» **ACTION ITEM**
Using the records below, transcribe word for word the stretch from the line that contains "(246, 148) none -> (211, 191) //" through the line that contains "(147, 250) none -> (116, 291) //", both end lines included, and nothing else.

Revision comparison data
▼▼▼
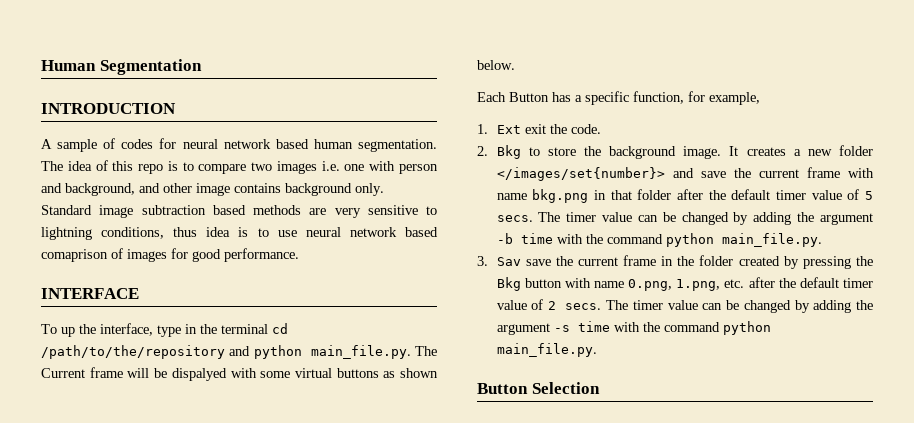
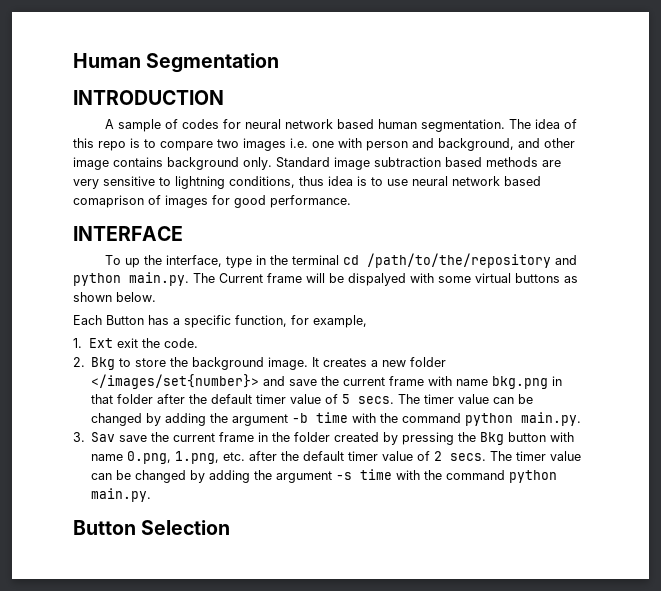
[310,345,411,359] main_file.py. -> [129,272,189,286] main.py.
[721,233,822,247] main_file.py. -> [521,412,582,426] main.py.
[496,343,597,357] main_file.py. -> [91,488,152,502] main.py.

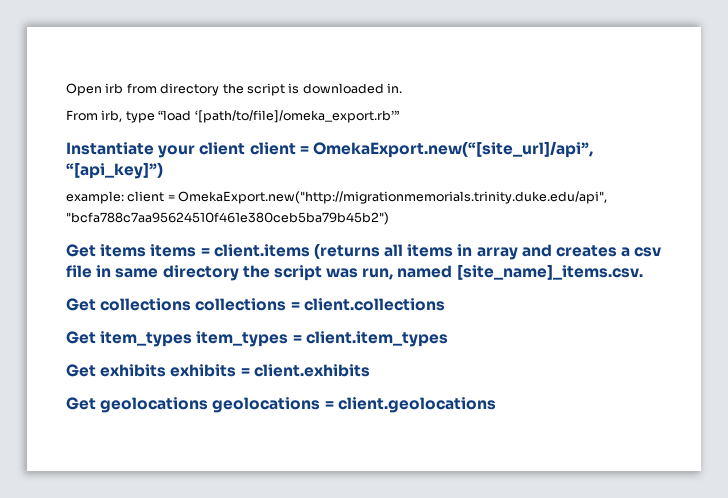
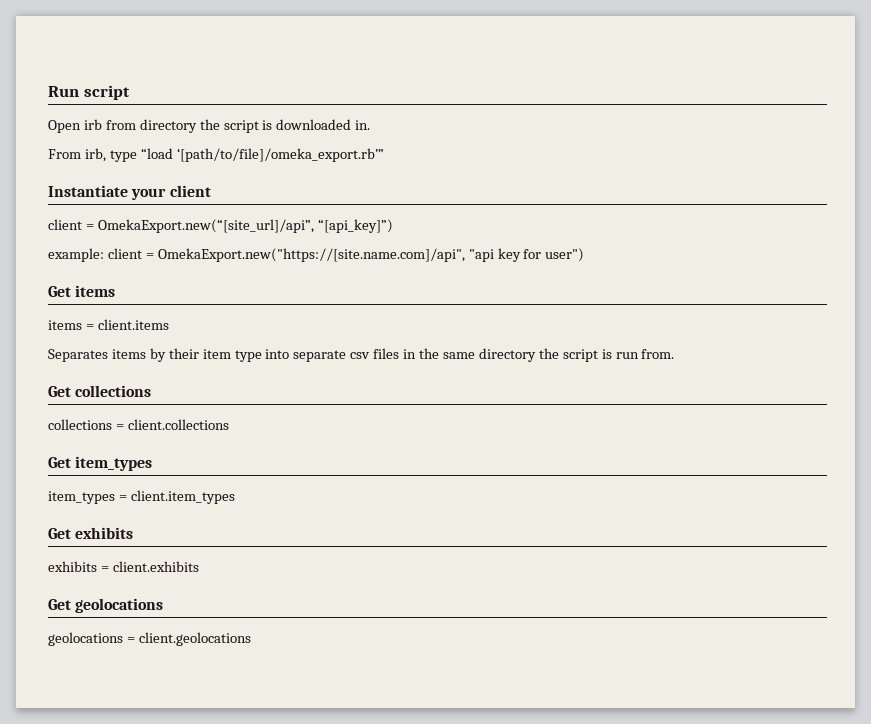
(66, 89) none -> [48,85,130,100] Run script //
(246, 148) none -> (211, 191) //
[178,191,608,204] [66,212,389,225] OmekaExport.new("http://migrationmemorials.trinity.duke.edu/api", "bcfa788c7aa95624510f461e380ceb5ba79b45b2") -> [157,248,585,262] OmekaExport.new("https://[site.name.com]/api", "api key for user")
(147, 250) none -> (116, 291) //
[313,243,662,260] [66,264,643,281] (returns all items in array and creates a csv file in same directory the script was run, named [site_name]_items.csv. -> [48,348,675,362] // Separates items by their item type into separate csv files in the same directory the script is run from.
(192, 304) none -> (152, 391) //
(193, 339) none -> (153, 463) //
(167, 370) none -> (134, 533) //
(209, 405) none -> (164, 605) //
▲▲▲
▼▼▼
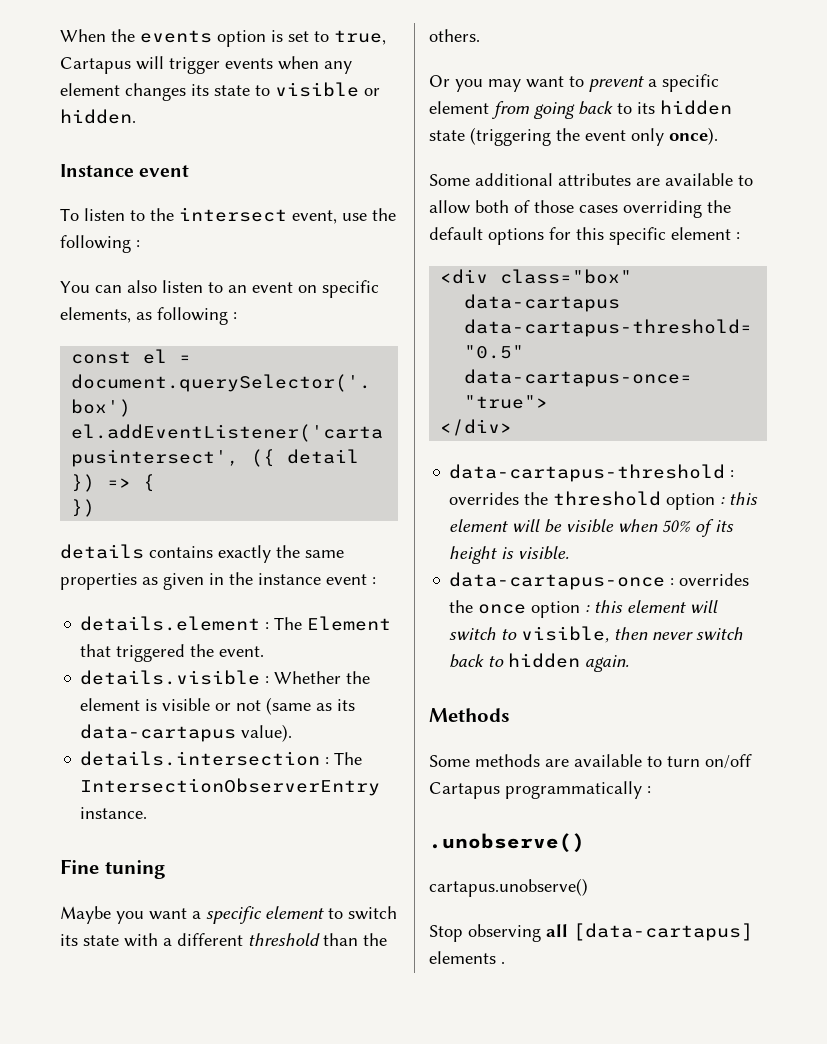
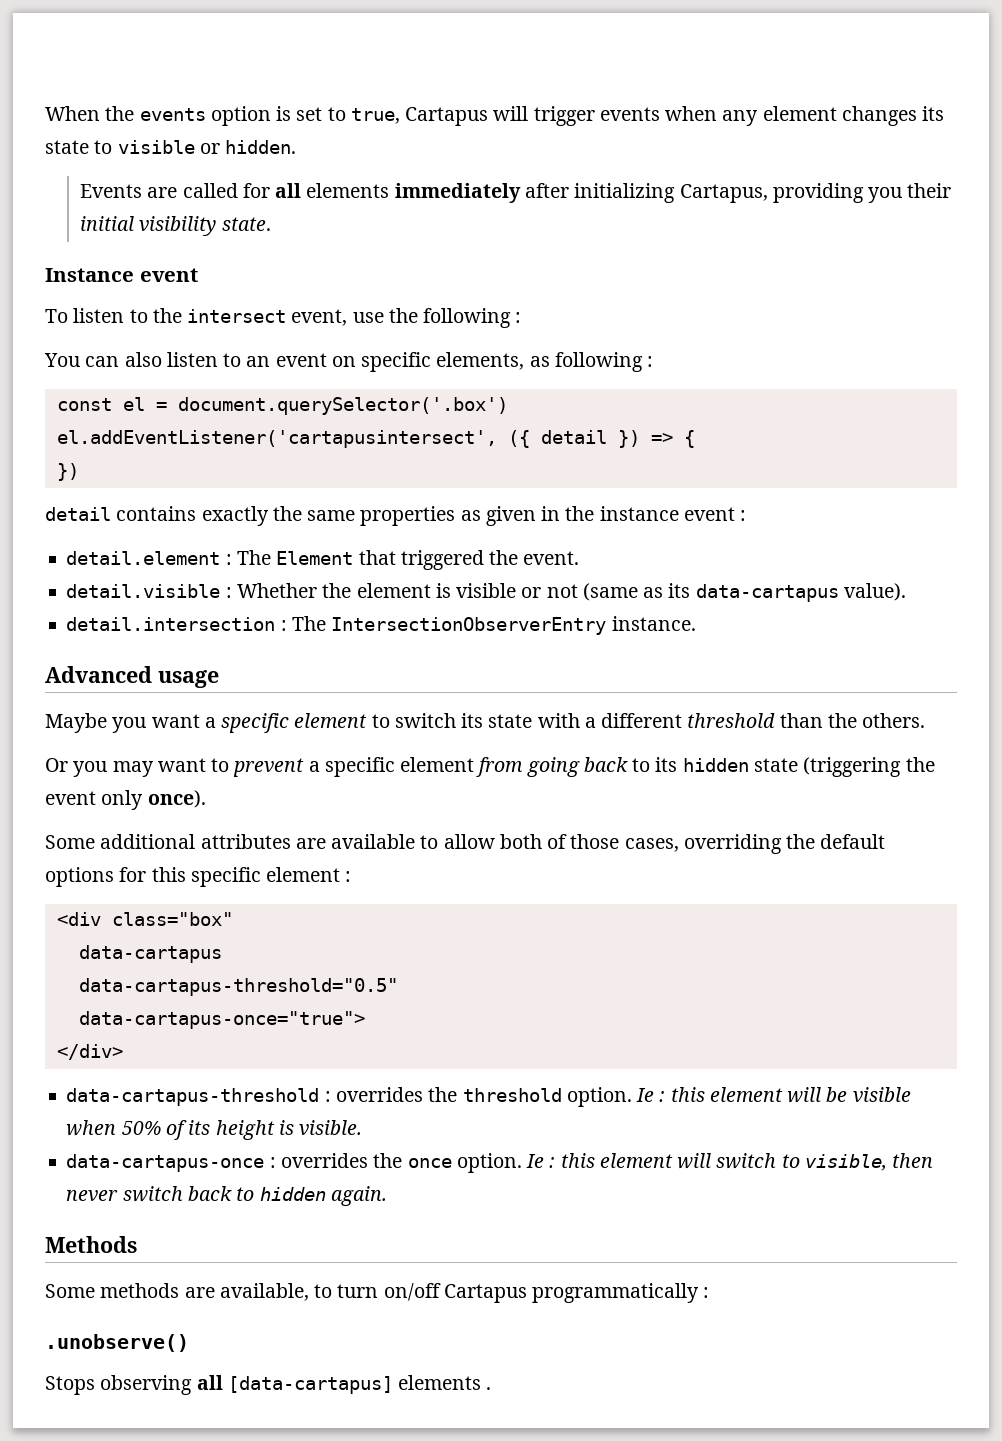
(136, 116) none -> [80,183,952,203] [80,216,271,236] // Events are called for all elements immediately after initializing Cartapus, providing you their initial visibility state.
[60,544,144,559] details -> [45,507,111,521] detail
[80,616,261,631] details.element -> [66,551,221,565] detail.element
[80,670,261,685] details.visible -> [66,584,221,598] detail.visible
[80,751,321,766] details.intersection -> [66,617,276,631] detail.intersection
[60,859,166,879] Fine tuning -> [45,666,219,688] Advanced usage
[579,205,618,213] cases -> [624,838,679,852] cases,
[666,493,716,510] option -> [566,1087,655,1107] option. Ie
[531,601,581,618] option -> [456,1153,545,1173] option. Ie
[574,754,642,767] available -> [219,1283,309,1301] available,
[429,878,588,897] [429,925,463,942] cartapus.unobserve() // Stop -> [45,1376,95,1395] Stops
▲▲▲
» **WRITTEN SOLUTION**
(246, 148) none -> (211, 191) //
[178,191,608,204] [66,212,389,225] OmekaExport.new("http://migrationmemorials.trinity.duke.edu/api", "bcfa788c7aa95624510f461e380ceb5ba79b45b2") -> [157,248,585,262] OmekaExport.new("https://[site.name.com]/api", "api key for user")
(147, 250) none -> (116, 291) //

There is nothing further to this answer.